Drupal Robots.txt File

[plain]

User-agent: *
# Directories
Disallow: /database/
Disallow: /includes/
Disallow: /misc/
Disallow: /modules/
Disallow: /sites/
Disallow: /themes/
Disallow: /scripts/
Disallow: /updates/
Disallow: /profiles/
# Paths (clean URLs)
Disallow: /admin/
Disallow: /aggregator/
Disallow: /comment/reply/
Disallow: /contact/
Disallow: /logout/
Disallow: /node/add/
Disallow: /search/
Disallow: /user/register/
Disallow: /contact
Disallow: /logout
Disallow: /user/register
Disallow: /user/password
Disallow: /user/login
Disallow: /user/password/
Disallow: /print/
Disallow: /forward/
# Files
Disallow: /xmlrpc.php
Disallow: /cron.php
Disallow: /update.php
Disallow: /install.php
Disallow: /INSTALL.txt
Disallow: /INSTALL.mysql.txt
Disallow: /INSTALL.pgsql.txt
Disallow: /CHANGELOG.txt
Disallow: /MAINTAINERS.txt
Disallow: /LICENSE.txt
Disallow: /UPGRADE.txt
# Block user tracker pages
Allow: /project/track
Disallow: /*/track$
Disallow: /*/track?page=

If you are not using static urls:

Disallow: /?q=admin/
Disallow: /?q=aggregator/
Disallow: /?q=comment/reply/
Disallow: /?q=contact/
Disallow: /?q=logout/
Disallow: /?q=node/add/
Disallow: /?q=search/
Disallow: /?q=user/password/
Disallow: /?q=user/register/
Disallow: /?q=user/login/
Disallow: /user/login/
[/plain]

Joomla Robots.txt File

[plain]
User-agent: *
Disallow: /administrator/
Disallow: /cache/
Disallow: /components/
Disallow: /editor/
Disallow: /help/
Disallow: /includes/
Disallow: /language/
Disallow: /mambots/
Disallow: /media/
Disallow: /modules/
Disallow: /templates/
Disallow: /installation/
Disallow: /libraries/
Disallow: /tmp/
Disallow: /xmlrpc/
Disallow: /admin
Disallow: /administrator
Disallow:/admin/
Disallow: /admin.html
Disallow:/admin.php
[/plain]

Robots.txt References

About Mark Thompson

Mark is the creator of StayOnSearch and president of Search Creatively, a full-service Internet Marketing Company located in Raleigh, North Carolina.

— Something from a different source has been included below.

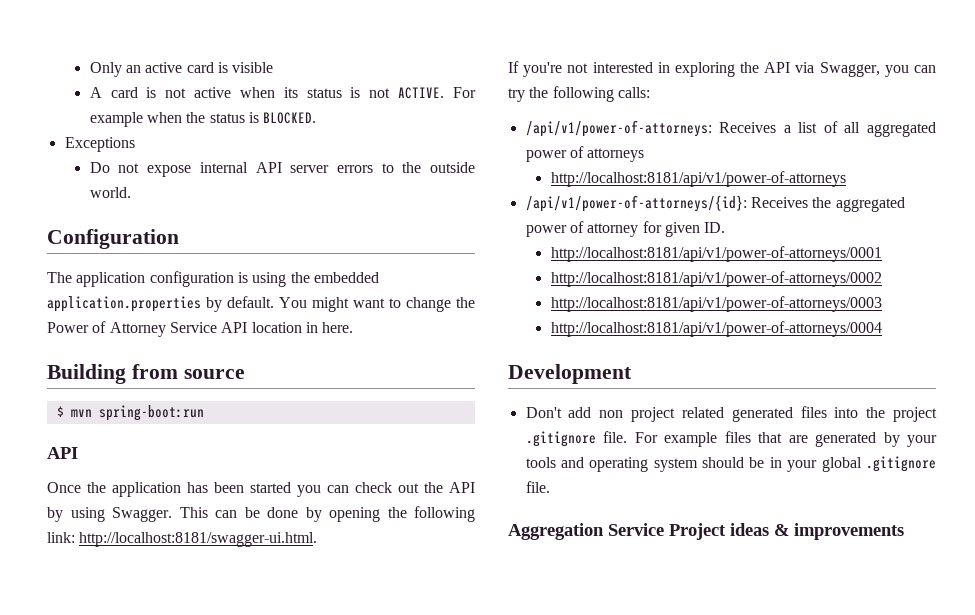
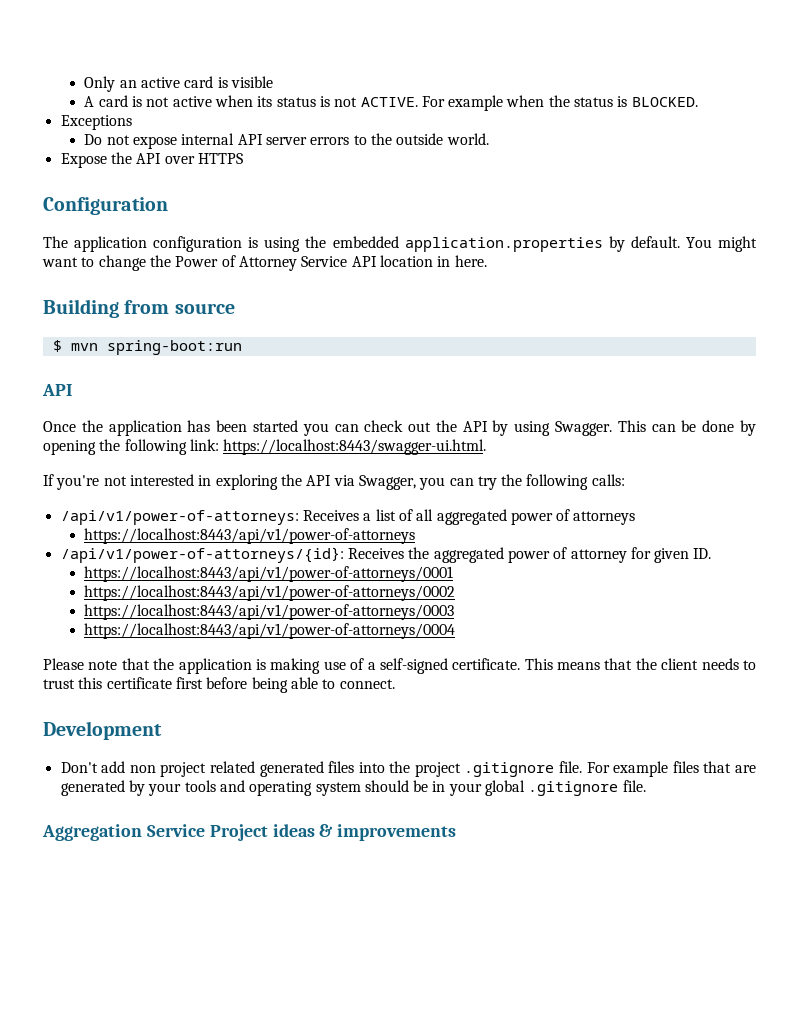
(131, 192) none -> [60,152,243,168] // Expose the API over HTTPS
[79,532,318,547] http://localhost:8181/swagger-ui.html. -> [223,439,487,455] https://localhost:8443/swagger-ui.html.
[550,171,846,187] http://localhost:8181/api/v1/power-of-attorneys -> [84,528,416,544] https://localhost:8443/api/v1/power-of-attorneys
[550,246,882,262] [550,271,882,287] [550,296,882,312] [550,321,882,337] http://localhost:8181/api/v1/power-of-attorneys/0001 // http://localhost:8181/api/v1/power-of-attorneys/0002 // http://localhost:8181/api/v1/power-of-attorneys/0003 // http://localhost:8181/api/v1/power-of-attorneys/0004 -> [84,566,454,582] [84,585,456,601] [84,604,455,620] [84,623,456,639] [43,658,757,674] [43,677,395,693] https://localhost:8443/api/v1/power-of-attorneys/0001 // https://localhost:8443/api/v1/power-of-attorneys/0002 // https://localhost:8443/api/v1/power-of-attorneys/0003 // https://localhost:8443/api/v1/power-of-attorneys/0004 // Please note that the application is making use of a self-signed certificate. This means that the client needs to trust this certificate first before being able to connect.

He also contributes to many industry related blogs including Search Engine Journal and is active on Facebook and Twitter.Follow Mark on Twitter



9 Comments »

  1. [...] събития в СофияRobots.txt Guide for Popular CMS and Shopping CartsSource: Robots.txt Guide for Popular CMS and Shopping Carts | StayOnSearchPosted in Без категория by admin at февруари 13th, 2010. Отказване [...]

  2. [...] are certain directories that you should block from search engines.  Check out the Robots.txt guide I wrote that will show you exactly which directories you should [...]

  3. Regarding WordPress, what is the reason for adding the closing pre tag after “/images/”?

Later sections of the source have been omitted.